Охотник ничего не ел, только потягивал время от времени из стакана остывший чай с лимоном и смотрел, как аппетитно заглатывает куски жаркого завербованный им агент.
Снизу, из ресторана доносился гул голосов и звуки музыки. Там, по просьбе гостей половые то и дело заводили на граммофоне одну и ту же пластинку. Сначала Шаляпин с арией Мефистофеля, потом оркестр Андреева, исполнявший «Комаринскую». В промежутках между этим скрипучим механическим, но при этом все-таки замечательным во всех смыслах воспроизведением, в общем зале раздавалась вполне живая музыка ресторанного оркестрика, стилизованная под что-то восточное.

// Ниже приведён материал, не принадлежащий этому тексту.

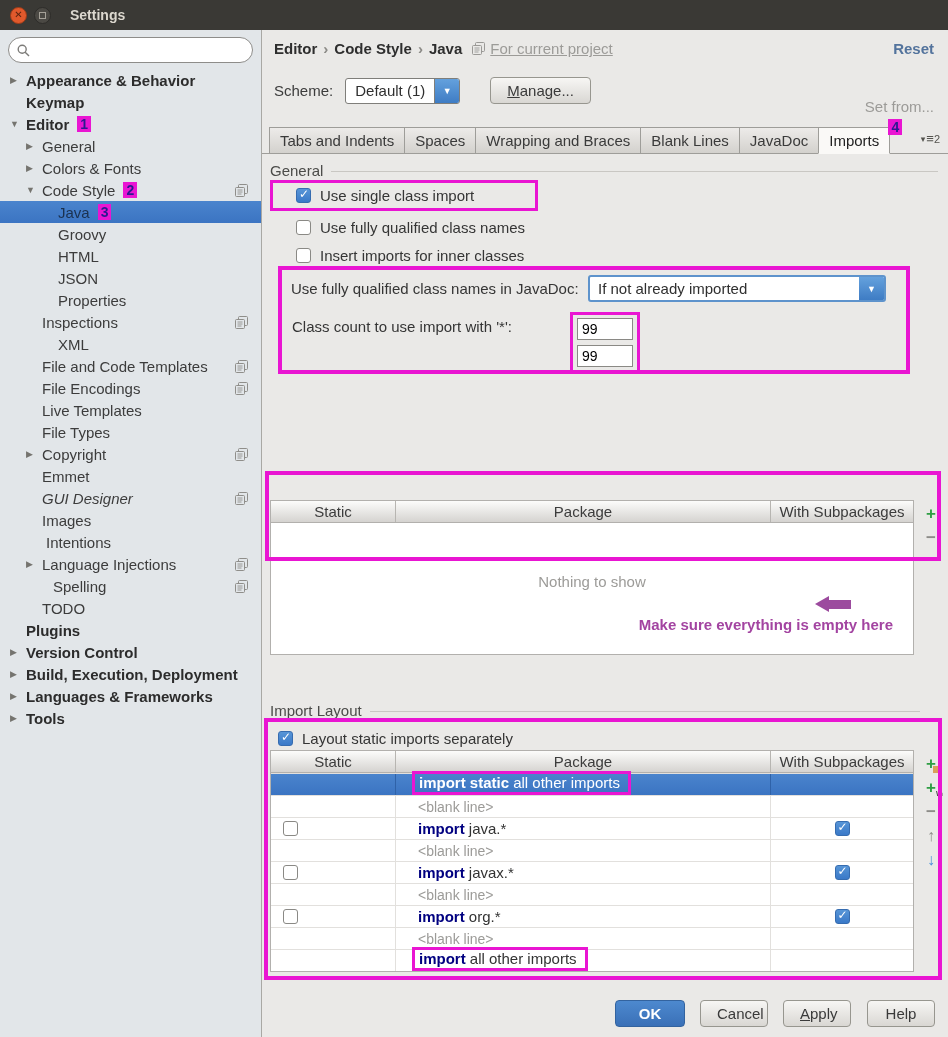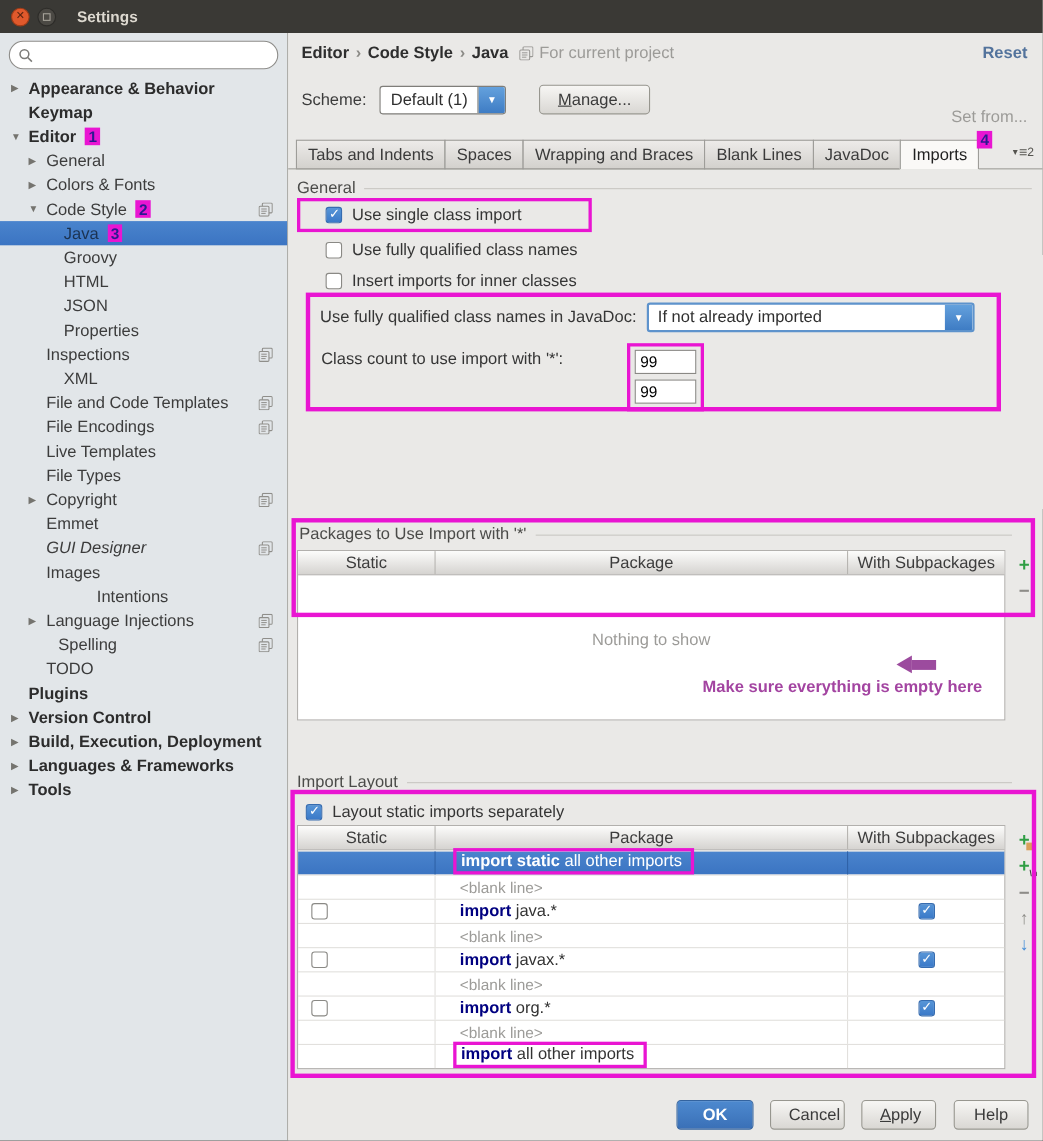"For current project" .ctx-label { text-decoration: none -> underline }
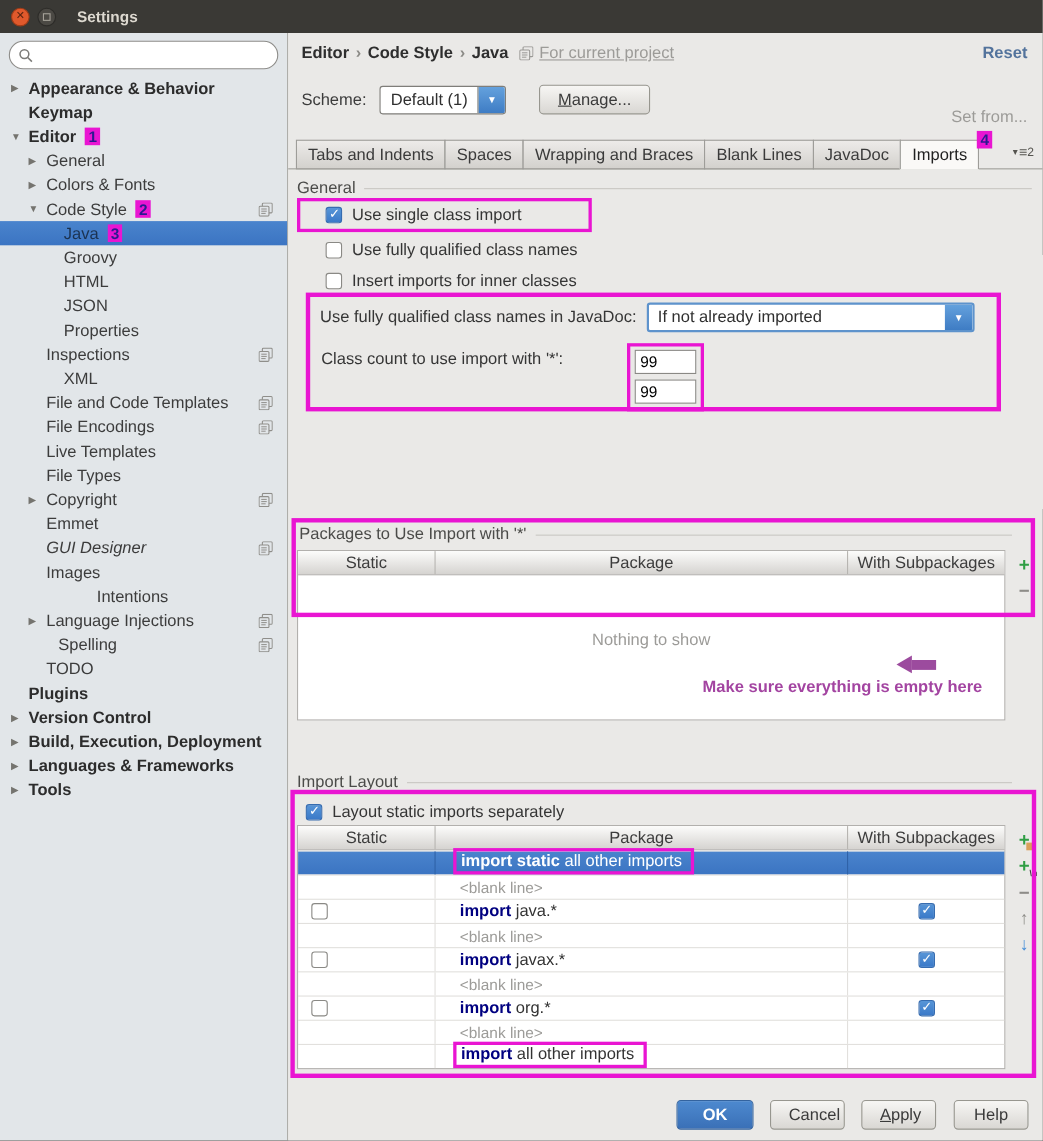"Packages to Use Import with" div.grp { html: <div> <span>Packages to Use Import with '*'</span> <span></span> </div> -> none }
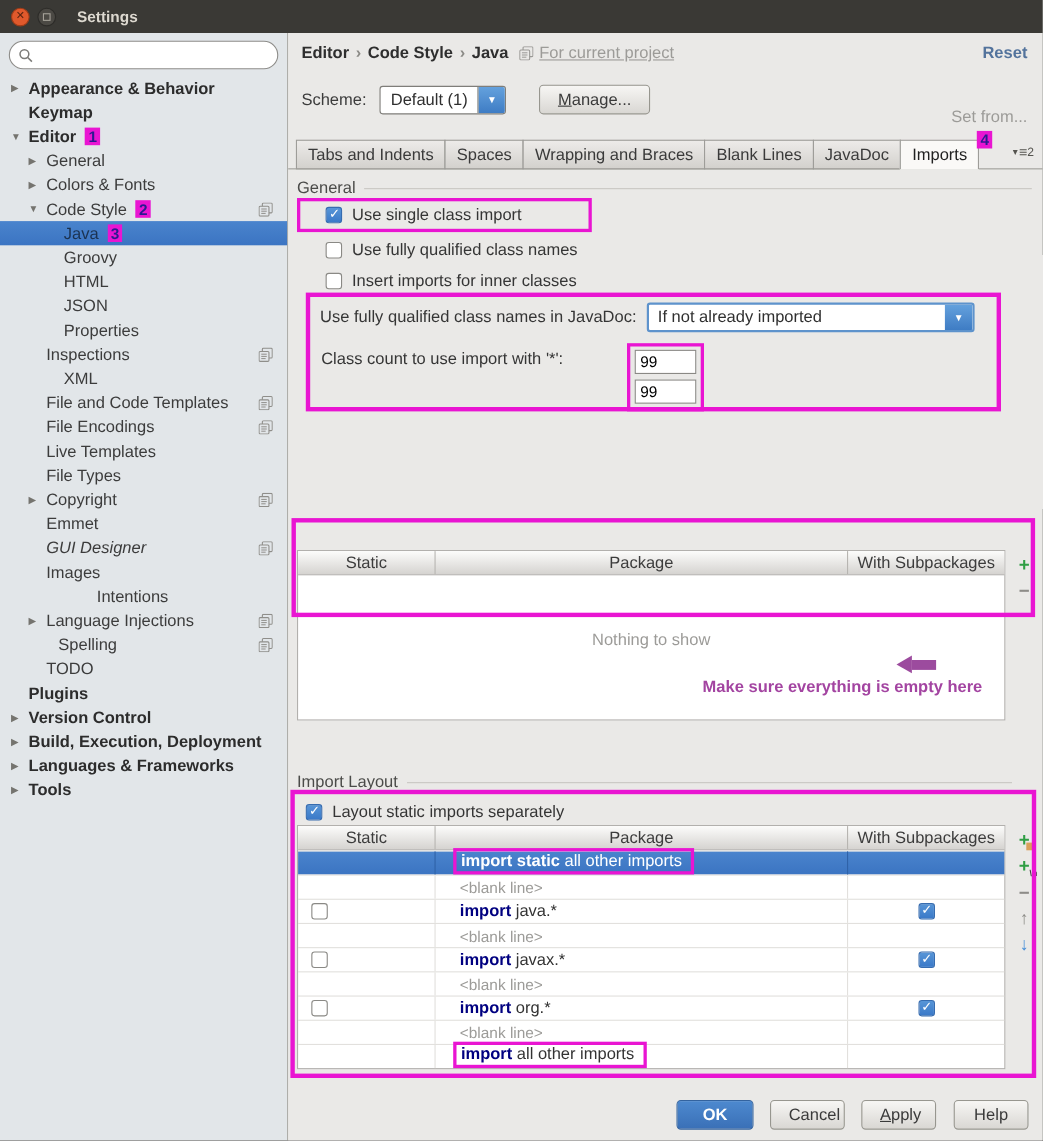"Intentions" div.tree-row { margin-left: 28px -> none; padding-left: 44px -> 30px }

— Здесь недурно, — заметил, утирая жирные губы и берясь за графин с водкой, Соломон Иванович. — Не угодно ли? — спросил он, предлагая наполнить рюмку Охотника.
Тот молча кивнул, соглашаясь. Они выпили.
— Ну, так что же, — не вытерпел Шприх, первым возвращаясь к прерванному разговору, — что же он такое натворил, этот Грег, что я смогу с ним поквитаться, да еще и с вашего можно сказать, благословения?
— Вы когда-нибудь слышали про ликантропию? — прозвучал встречный вопрос.
— Нет, а что это?
— Это наследственная болезнь, впрочем, еще не достаточно изученная, чтобы можно было дать ей строго научное определение. Наша наука не признает ее. Ученых отпугивает сама мысль о возможности существования чего-то подобного. Они уверены — то, что противоречит естеству человека, не может существовать. Следовательно, незачем тратить силы на изучение нелепой фантазии. Между тем, эта болезнь существует.
— А в чем она проявляется? Я признаться, плохо знаком со всей этой научной латынью и прочая. Из названия же ничего понять нельзя.
— Напротив, дорогой Гиббон. Вся ее суть в названии. Болезнь проявляется в превращении человека в волка, и наоборот.
Охотник сделал паузу и внимательно взглянул на Соломона Ивановича, пытаясь уловить его первые впечатления. Гиббон, как будто пораженный мгновенным параличом, замер с уже поднесенной ко рту вилкой с нанизанным на нее ломтиком жареного мяса. Он тупо уставился на своего покровителя и несколько секунд не мог отвести глаз от встречного острого взгляда. Соус капал ему на манишку.